En el imaginario colectivo, la cárcel suele representarse como el lugar donde van quienes han infringido la ley, un espacio neutral donde se castiga el delito, sin distinción de personas. Pero esta idea, tan simple como cómoda, oculta una verdad incómoda: el sistema penitenciario en México no es igual para todos. El perfil de quienes llenan las prisiones del país responde menos a criterios de justicia que a dinámicas de exclusión, pobreza y discriminación estructural. La cárcel, lejos de ser un instrumento imparcial del Estado, es un reflejo de la desigualdad social y una herramienta de criminalización selectiva.
No es casualidad que la mayoría de la población penitenciaria en México esté conformada por personas jóvenes, de escasos recursos, con bajo nivel educativo y pertenecientes a grupos históricamente marginados. Según datos del Censo Nacional de Sistema Penitenciario Federal y Estatales del INEGI, más del 90% de las personas privadas de libertad no cuentan con estudios universitarios, y una proporción significativa nunca terminó la educación básica. Además, una parte importante proviene de contextos de pobreza urbana o rural, donde el acceso a servicios públicos, justicia y oportunidades laborales es limitado o inexistente.

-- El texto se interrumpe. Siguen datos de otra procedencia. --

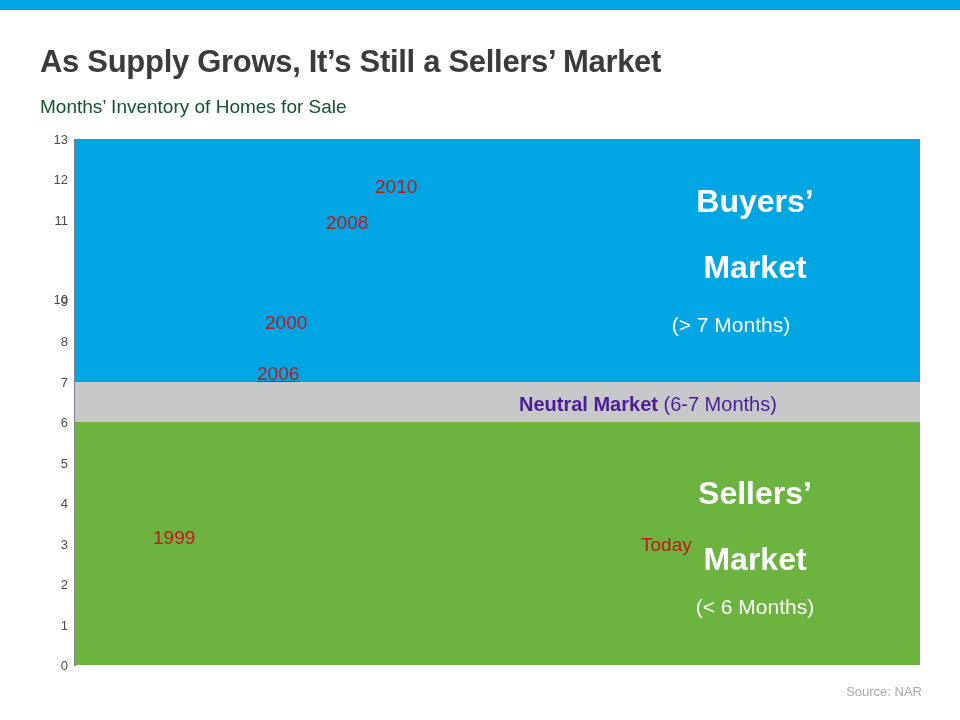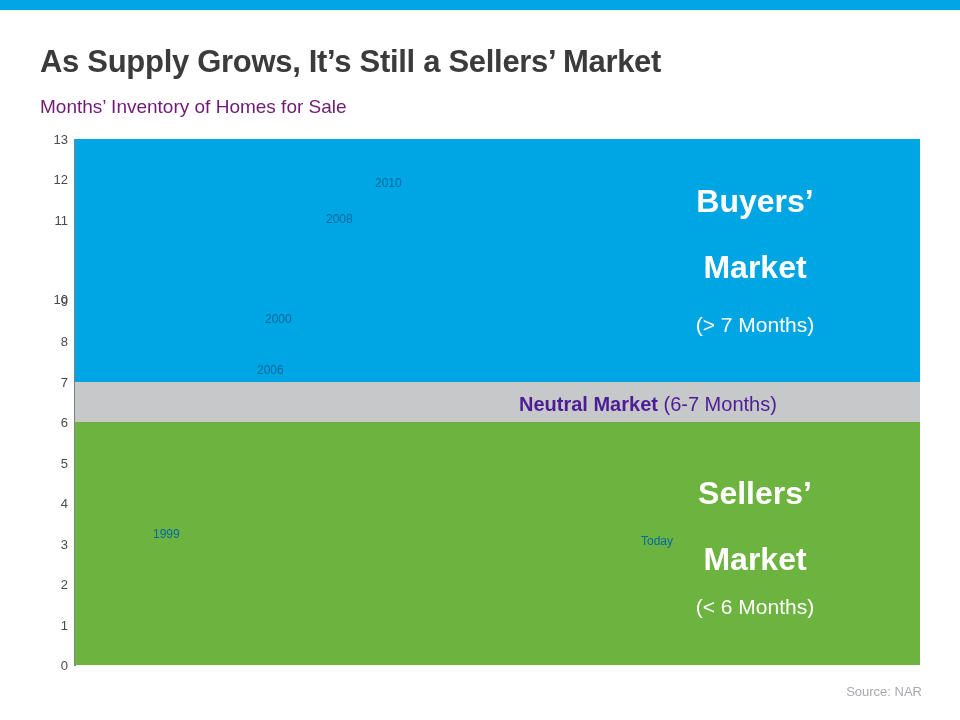--- a/index.html
+++ b/index.html
@@ -15,21 +15,21 @@
     background:#00a5e3;
   }
   #title{
     position:absolute;left:40px;top:44px;
     font-size:31px;font-weight:bold;color:#3b3b3b;
     letter-spacing:-0.3px;
     white-space:nowrap;
   }
   #subtitle{
     position:absolute;left:40px;top:96px;
-    font-size:19px;color:#701a75;
+    font-size:19px;color:#14532d;
     white-space:nowrap;
   }
   
   #plot{
     position:absolute;
     left:75px;top:139px;
     width:845px;height:526px;
     overflow:hidden;
   }
   .band{position:absolute;left:0;width:845px;}
@@ -44,21 +44,21 @@
     position:absolute;
     right:0;
     width:60px;
     text-align:right;
     font-size:13px;color:#4a4a4a;
     transform:translateY(-50%);
   }
   #yticks{position:absolute;left:0;top:0;width:68px;height:668px;}
   
   .yearlabel{
-    position:absolute;color:#0369a1;font-size:12px;white-space:nowrap;
+    position:absolute;color:#b91c1c;font-size:19px;white-space:nowrap;
   }
   .bigtext{
     position:absolute;color:#ffffff;font-weight:bold;white-space:nowrap;
     font-size:32px;line-height:46px;text-align:center;
   }
   .subtext{
     position:absolute;color:#ffffff;font-size:21px;white-space:nowrap;text-align:center;
   }
   #neutral-label{
     position:absolute;white-space:nowrap;color:#4c1d95;font-size:20px;
@@ -100,28 +100,28 @@
   <div class="band" id="band-buyers" style="top: 0px; height: 242.769px;"></div>
   <div class="band" id="band-neutral" style="top: 242.769px; height: 40.4615px;"></div>
   <div class="band" id="band-sellers" style="top: 283.231px; height: 242.769px;"></div>
   <svg id="line-svg" width="845" height="526">
       <polyline points="6.0,323.7 8.9,331.8 11.8,339.9 14.6,348.0 17.5,356.1 20.4,343.9 23.3,356.1 26.1,364.2 29.0,352.0 31.9,339.9 34.8,348.0 37.6,356.1 40.5,343.9 43.4,331.8 46.3,339.9 49.2,348.0 52.0,335.8 54.9,343.9 57.8,352.0 60.7,339.9 63.5,331.8 66.4,343.9 69.3,352.0 72.2,339.9 75.0,327.7 77.9,335.8 80.8,348.0 83.7,335.8 86.6,323.7 89.4,331.8 92.3,343.9 95.2,352.0 98.1,339.9 100.9,327.7 103.8,339.9 106.7,348.0 109.6,335.8 112.4,323.7 115.3,335.8 118.2,343.9 121.1,356.1 124.0,343.9 126.8,331.8 129.7,343.9 132.6,356.1 135.5,364.2 138.3,352.0 141.2,339.9 144.1,352.0 147.0,360.1 149.8,368.2 152.7,356.1 155.6,343.9 158.5,331.8 161.3,315.6 164.2,299.4 167.1,283.2 170.0,263.0 172.9,242.8 175.7,230.6 178.6,234.7 181.5,250.9 184.4,267.0 187.2,259.0 190.1,242.8 193.0,218.5 195.9,194.2 198.7,169.9 201.6,145.7 204.5,121.4 207.4,97.1 210.3,80.9 213.1,97.1 216.0,113.3 218.9,89.0 221.8,72.8 224.6,97.1 227.5,113.3 230.4,97.1 233.3,80.9 236.1,105.2 239.0,121.4 241.9,109.2 244.8,125.4 247.7,141.6 250.5,129.5 253.4,145.7 256.3,153.8 259.2,141.6 262.0,149.7 264.9,161.8 267.8,149.7 270.7,161.8 273.5,178.0 276.4,194.2 279.3,218.5 282.2,242.8 285.1,259.0 287.9,234.7 290.8,202.3 293.7,161.8 296.6,113.3 299.4,72.8 302.3,40.5 305.2,72.8 308.1,105.2 310.9,129.5 313.8,113.3 316.7,137.6 319.6,161.8 322.5,178.0 325.3,194.2 328.2,178.0 331.1,161.8 334.0,153.8 336.8,178.0 339.7,194.2 342.6,226.6 345.5,250.9 348.3,267.0 351.2,259.0 354.1,267.0 357.0,275.1 359.9,271.1 362.7,267.0 365.6,275.1 368.5,291.3 371.4,307.5 374.2,323.7 377.1,339.9 380.0,348.0 382.9,331.8 385.7,315.6 388.6,307.5 391.5,323.7 394.4,335.8 397.3,343.9 400.1,331.8 403.0,315.6 405.9,303.5 408.8,311.6 411.6,323.7 414.5,335.8 417.4,323.7 420.3,311.6 423.1,303.5 426.0,315.6 428.9,327.7 431.8,339.9 434.7,352.0 437.5,360.1 440.4,348.0 443.3,335.8 446.2,343.9 449.0,356.1 451.9,368.2 454.8,356.1 457.7,343.9 460.5,352.0 463.4,364.2 466.3,376.3 469.2,384.4 472.0,372.2 474.9,360.1 477.8,348.0 480.7,356.1 483.6,368.2 486.4,380.3 489.3,388.4 492.2,376.3 495.1,364.2 497.9,356.1 500.8,364.2 503.7,376.3 506.6,388.4 509.4,396.5 512.3,384.4 515.2,372.2 518.1,364.2 521.0,372.2 523.8,384.4 526.7,396.5 529.6,404.6 532.5,396.5 535.3,404.6 538.2,412.7 541.1,420.8 544.0,428.9 546.8,437.0 549.7,420.8 552.6,404.6 555.5,412.7 558.4,428.9 561.2,445.1 564.1,428.9 567.0,412.7 569.9,420.8 572.7,437.0 575.6,449.1 578.5,457.2 581.4,441.0 584.2,420.8 587.1,396.5 590.0,380.3" fill="none" stroke="#ffffff" stroke-width="2.2" stroke-linejoin="round" stroke-linecap="round"></polyline>
     </svg>
 </div>
 
 <div class="bigtext" id="buyers-1" style="left: 590px; top: 178px; width: 330px;">Buyers’</div>
 <div class="bigtext" id="buyers-2" style="left: 590px; top: 244px; width: 330px;">Market</div>
-<div class="subtext" id="buyers-note" style="left: 590px; top: 313px; width: 330px;">(&gt; 7 Months)</div>
+<div class="subtext" id="buyers-note" style="left: 566px; top: 313px; width: 330px;">(&gt; 7 Months)</div>
 
 <div id="neutral-label" style="left: 519px; top: 393px;"><b>Neutral Market</b> <span>(6-7 Months)</span></div>
 
 <div class="bigtext" id="sellers-1" style="left: 590px; top: 470px; width: 330px;">Sellers’</div>
 <div class="bigtext" id="sellers-2" style="left: 590px; top: 536px; width: 330px;">Market</div>
 <div class="subtext" id="sellers-note" style="left: 590px; top: 595px; width: 330px;">(&lt; 6 Months)</div>
 
 <div id="source">Source: NAR</div>
 
 <div class="yearlabel" style="left: 153px; top: 527px;">1999</div>
-<div class="yearlabel" style="left: 257px; top: 363px;">2006</div>
+<div class="yearlabel" style="left: 257px; top: 363px; text-decoration: underline;">2006</div>
 <div class="yearlabel" style="left: 265px; top: 312px;">2000</div>
 <div class="yearlabel" style="left: 326px; top: 212px;">2008</div>
 <div class="yearlabel" style="left: 375px; top: 176px;">2010</div>
 <div class="yearlabel" style="left: 641px; top: 534px;">Today</div>
 
 </body></html>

Esta selectividad en la criminalización no es un accidente, sino una consecuencia directa de cómo se aplican las leyes penales y cómo opera el sistema de justicia. En México, los delitos más perseguidos y sancionados son aquellos que pueden vincularse fácilmente a la pobreza: robos menores, narcomenudeo, portación simple de drogas, entre otros. Mientras tanto, delitos de cuello blanco como la corrupción, el lavado de dinero o el fraude fiscal tienen tasas de impunidad altísimas y rara vez terminan con sus responsables en prisión. La ley se aplica con todo el peso cuando se trata de los sectores más vulnerables, pero con guante blanco cuando se enfrenta al poder económico o político.
A esto se suma el uso excesivo de la prisión preventiva, una figura que debería ser excepcional, pero que en la práctica funciona como castigo anticipado. Cientos de miles de personas permanecen encarceladas sin haber sido condenadas, muchas veces por delitos menores y sin pruebas sólidas en su contra. En 2023, más del 40% de la población penitenciaria en México estaba en prisión preventiva. Esta situación afecta desproporcionadamente a quienes no pueden pagar una defensa adecuada o fianza, perpetuando el ciclo de desigualdad.
Dentro de los centros penitenciarios, la discriminación y la desigualdad no desaparecen, sino que se agudizan. Quienes tienen dinero o conexiones logran mejores condiciones, acceso a protección, espacios privados o incluso privilegios ilegales. En cambio, la mayoría enfrenta hacinamiento, violencia, falta de atención médica y condiciones insalubres. El sistema carcelario se convierte así en un microcosmos brutal de la desigualdad del país, donde se castiga no solo el delito, sino también la pobreza.
La criminalización selectiva también tiene un fuerte sesgo de género y etnia. Las mujeres privadas de libertad suelen enfrentar un castigo moral adicional, marcado por estereotipos de maternidad fallida o sexualidad transgresora. Muchas son encarceladas por delitos menores, cometidos en contextos de violencia económica o doméstica. Asimismo, los pueblos indígenas se enfrentan a barreras lingüísticas y culturales que obstaculizan su defensa legal y su acceso a la justicia.
Esta desigualdad estructural dentro del sistema penitenciario no puede entenderse sin analizar el contexto económico y político más amplio. Las políticas de seguridad pública basadas en el punitivismo —más cárceles, penas más largas, tolerancia cero— se han vendido como soluciones a la inseguridad, pero en realidad han funcionado como mecanismos de control social sobre los sectores marginados. En lugar de atacar las causas profundas del delito, se castigan sus síntomas, reforzando un ciclo de exclusión y represión.
El derecho penal debería ser la última ratio del Estado, una herramienta excepcional para proteger bienes jurídicos fundamentales. Sin embargo, en México se ha convertido en la vía rápida para gestionar la desigualdad, criminalizando a quienes sobran en el modelo económico y carecen de poder para defenderse. Reformar el sistema penitenciario requiere mucho más que mejorar las condiciones de las cárceles: implica repensar la política criminal desde una perspectiva de justicia social, equidad y derechos humanos.
Mientras las cárceles sigan llenándose de pobres, mientras la ley castigue más al que menos tiene, y mientras el sistema penitenciario reproduzca y profundice la desigualdad, no podremos hablar de un Estado verdaderamente justo ni de un sistema penal legítimo. La justicia que castiga selectivamente no es justicia: es violencia institucional.